Да, ловко, ловко и умело кто-то зачищал все концы. Понять бы еще, кто…
Едва народный комиссар подумал об этом, как раздался звонок правительственной «вертушки».
Звонил самолично Лаврентий Павлович. И начал он сразу с «шени мама»5, что было дурным признаком, ибо в спокойном состоянии духа он не прибегал к грузинским ругательствам, ограничиваясь богатым арсеналом исконно русских.
– Ты что ж это, мама дзагла, лезешь в давно закрытые дела? Заняться на новом посту нечем?
«Откуда узнал, как?.. Должно быть, этот кабинет на прослушку поставил…»
– Не понял, Лаврентий Павлович…
– Все-то ты, мама дзагла6, прекрасно понял! Какого … в дело «невидимок» полез?! Только сел в кресло – и уже жопа чешется? Полно шпионов вокруг, а он, засранец, полез в исторические изыскания! Других, понимаешь, забот у него нет!..
– Вас понял, товарищ… – («Как бишь там его теперь?») – Товарищ генеральный комиссар государственной безопасности7!
– Ну и хорошо, что понял. А то, понимаешь ли, шени мама дзагла…
В последних словах нарком услышал даже некоторую теплоту, теперь они как бы намекали на их с генеральным комиссаром землячество.8
Всё. Гудки отбоя.
– Что уши развесил?! – прикрикнул на адъютанта нарком.
– Виноват, товарищ народный…
– Свободен.
– Есть!
Когда за адъютантом закрылась дверь, нарком придвинул к себе огромную, как корыто, служащую именно для таких целей пепельницу и собственноручно спалил над ней и то анонимное письмо, и тонкую папочку с одним единственным листочком – личное дело этого самого старшего лейтенанта госбезопасности Слепченки, имя которого, – нарком в этом поклялся себе, – он больше никогда не вспомнит.
Затем открыл форточку, чтобы проветрить кабинет от дыма и вони, а после того, как все это вылетело на февральский воздух, он, закрывая форточку, уже добросовестно не помнил, чт? унес вместе с собой этот дым.
Не было ничего.
* * *
Уже несколько дней Н. Н. Николаев сидел в новом кабинете, совсем в другом здании, поскольку недавно был переведен из НКГБ в Главное разведывательное управление Генштаба. Вместе с новым кабинетом и новой должностью он получил и новое звание – генерал-майор, лишь фамилия осталась, хоть и не родная, но прежняя, уже привычная, Николаев, с прикипевшими к ней буквами Н. Н., которые он почему-то даже в мыслях непременно к ней приставлял.
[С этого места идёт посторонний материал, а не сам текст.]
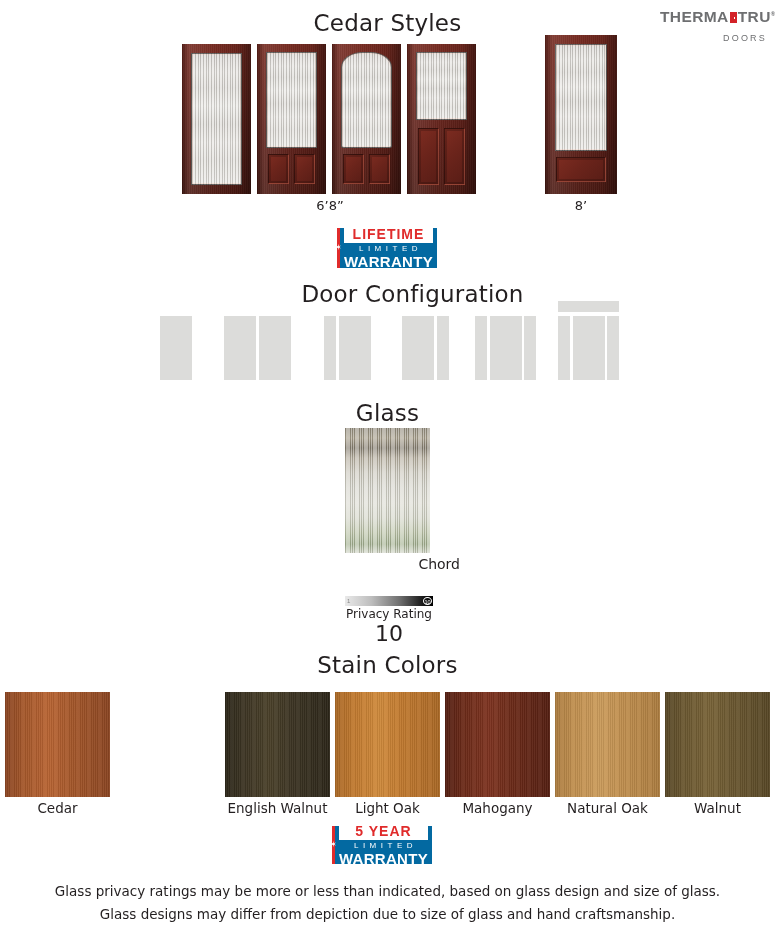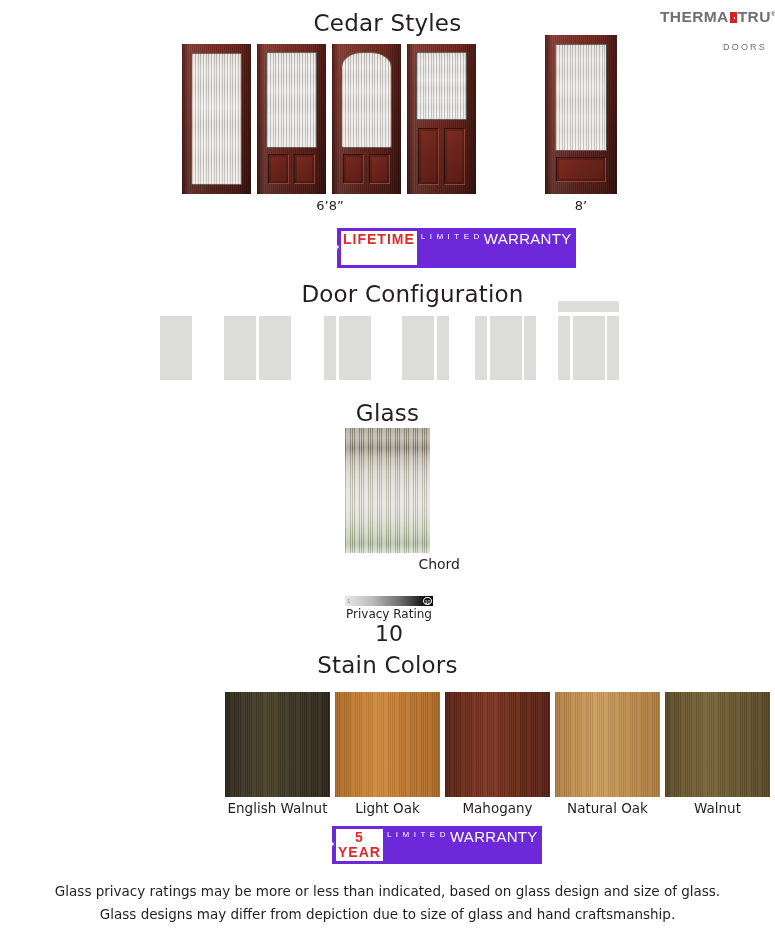"DOORS" #logo .logo-sub { margin-top: 17px -> 8px }
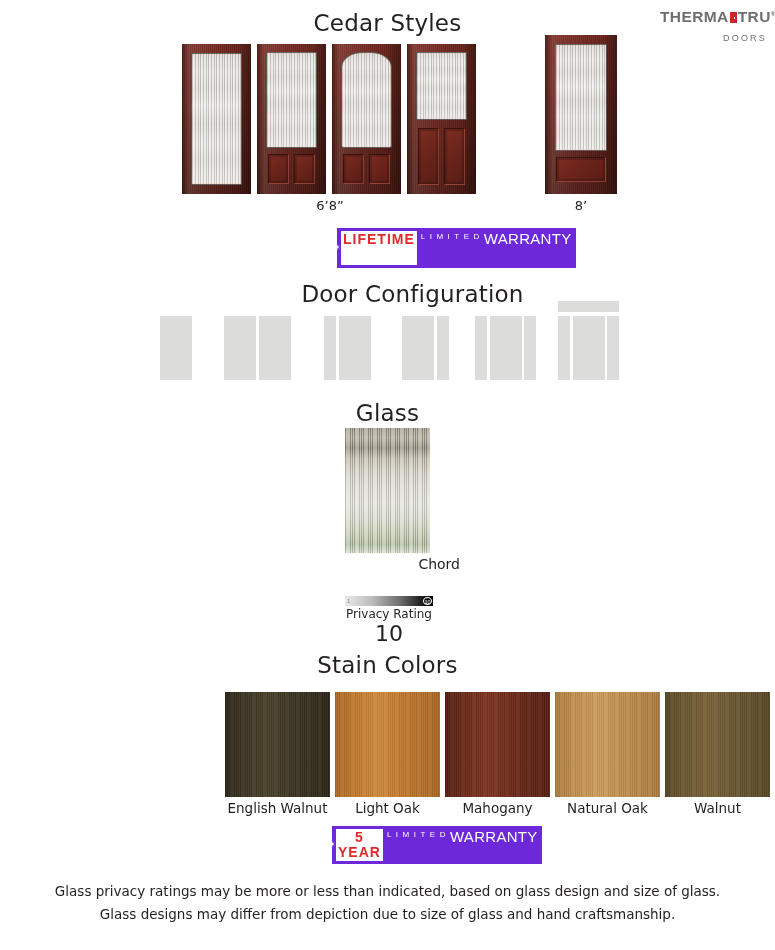"LIFETIME" .warranty .w-grey { background: #6d28d9 -> #0369a1; flex-direction: row -> column }
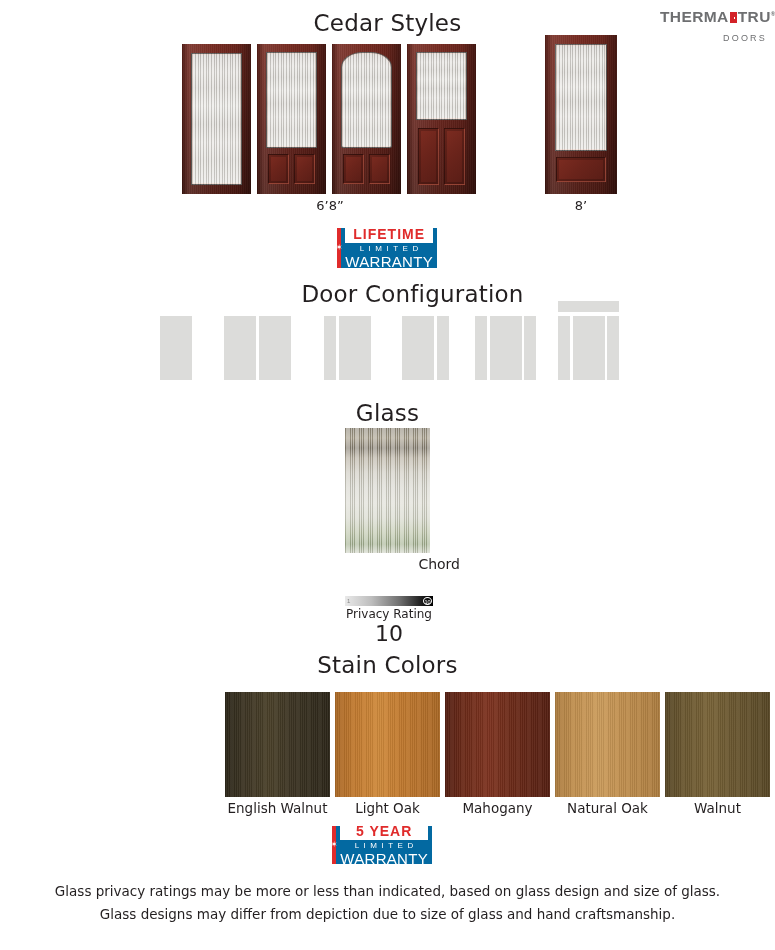"WARRANTY" .warranty .w-bot { font-weight: normal -> bold }
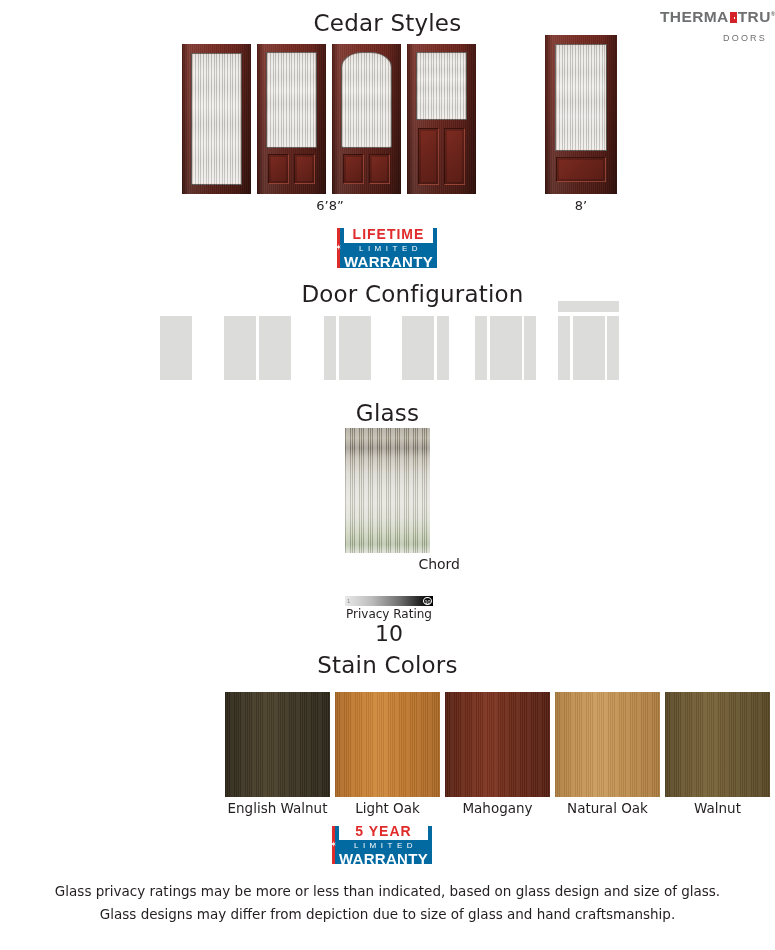"Cedar" div.stain { html: none -> <div> <div></div> <div>Cedar</div> </div> }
Хотя перевод произошел с некоторым, пожалуй, понижением в звании9, генерал Н. Н. Николаев был этим переводом вполне доволен. Он всегда считал себя, а иногда и называл вслух служилым человеком Отечества, но если там, на прежнем месте, приходилось всячески ловчить и врать, чтобы отбиться от псовой службы отдельным малосимпатичным личностям и отдаться именно этому служению, то здесь он сразу почувствовал себя на своем месте. В отделе, где он теперь служил, ни из кого не выбивали липовые показания, не раздували отчетную цифирь изловленных злодеев; цифры здесь, впрочем, тоже были, но совсем другие, конкретные, добытые совсем иным путем, полученные от людей, находящихся за кордоном и уже забывших свои подлинные имена и фамилии, так же, как он сам, генерал Н. Н. Николаев когда-то прочно забыл. Эти цифры обозначали число танков, самолетов, дивизий и т. д., и цифрам этим можно было доверять.